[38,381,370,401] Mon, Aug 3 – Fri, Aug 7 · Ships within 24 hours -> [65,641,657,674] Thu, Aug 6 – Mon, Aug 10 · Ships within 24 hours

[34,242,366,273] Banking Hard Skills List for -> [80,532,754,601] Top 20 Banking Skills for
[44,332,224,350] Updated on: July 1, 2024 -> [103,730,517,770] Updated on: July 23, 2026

...

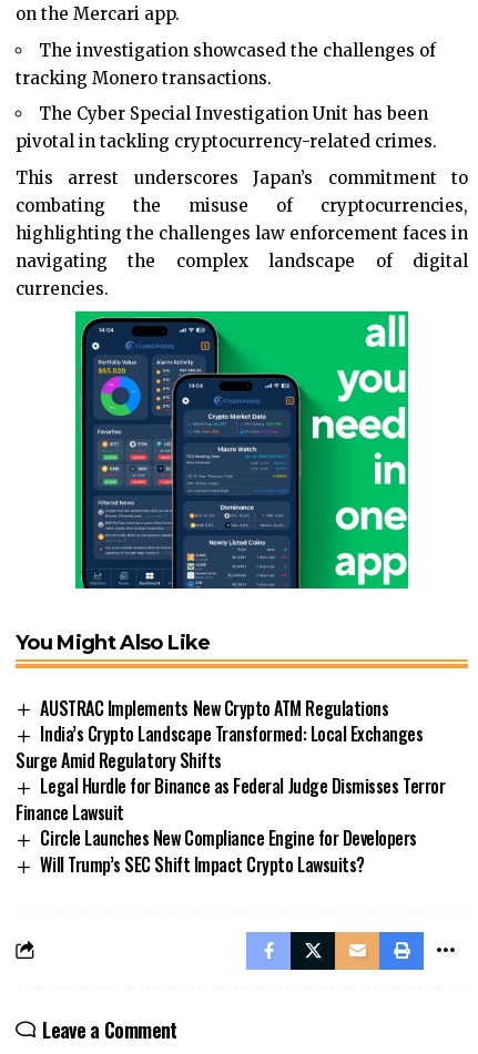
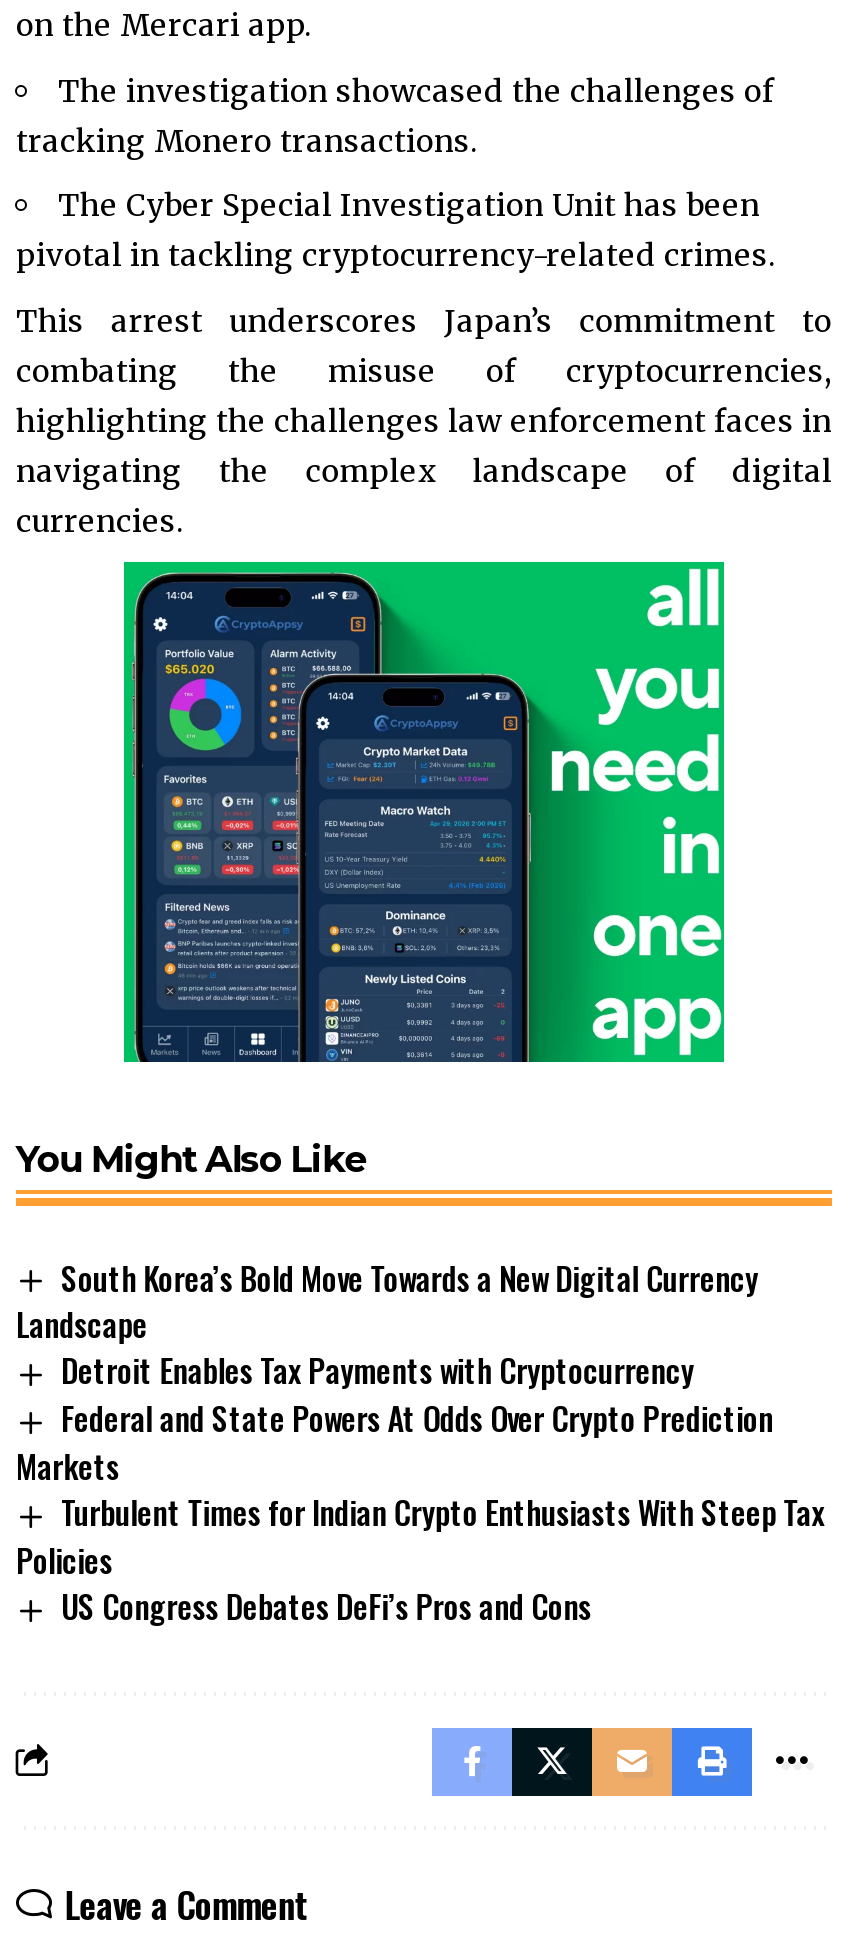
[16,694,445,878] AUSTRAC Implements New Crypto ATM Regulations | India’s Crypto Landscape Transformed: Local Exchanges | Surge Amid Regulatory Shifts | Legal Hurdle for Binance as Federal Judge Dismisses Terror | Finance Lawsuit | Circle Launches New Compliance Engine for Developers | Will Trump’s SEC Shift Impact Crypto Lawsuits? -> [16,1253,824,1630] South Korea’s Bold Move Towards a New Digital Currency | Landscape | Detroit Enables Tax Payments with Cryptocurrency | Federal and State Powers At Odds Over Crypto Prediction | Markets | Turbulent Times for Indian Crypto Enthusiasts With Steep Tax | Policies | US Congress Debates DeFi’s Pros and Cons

...

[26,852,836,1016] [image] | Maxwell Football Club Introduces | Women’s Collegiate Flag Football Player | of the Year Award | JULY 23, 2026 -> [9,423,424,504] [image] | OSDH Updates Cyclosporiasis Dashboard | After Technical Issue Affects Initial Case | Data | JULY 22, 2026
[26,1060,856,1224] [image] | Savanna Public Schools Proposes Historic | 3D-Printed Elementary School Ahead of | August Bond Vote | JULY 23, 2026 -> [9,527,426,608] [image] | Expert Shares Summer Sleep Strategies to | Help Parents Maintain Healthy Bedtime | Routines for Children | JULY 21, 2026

**THE TASK:** Taking the entries above, print exactly the lines starting at the line with "[38,381,370,401] Mon, Aug" and ending at the line with "[44,332,224,350] Updated on: July", both included.

**ANSWER BOX:**
[38,381,370,401] Mon, Aug 3 – Fri, Aug 7 · Ships within 24 hours -> [65,641,657,674] Thu, Aug 6 – Mon, Aug 10 · Ships within 24 hours

[34,242,366,273] Banking Hard Skills List for -> [80,532,754,601] Top 20 Banking Skills for
[44,332,224,350] Updated on: July 1, 2024 -> [103,730,517,770] Updated on: July 23, 2026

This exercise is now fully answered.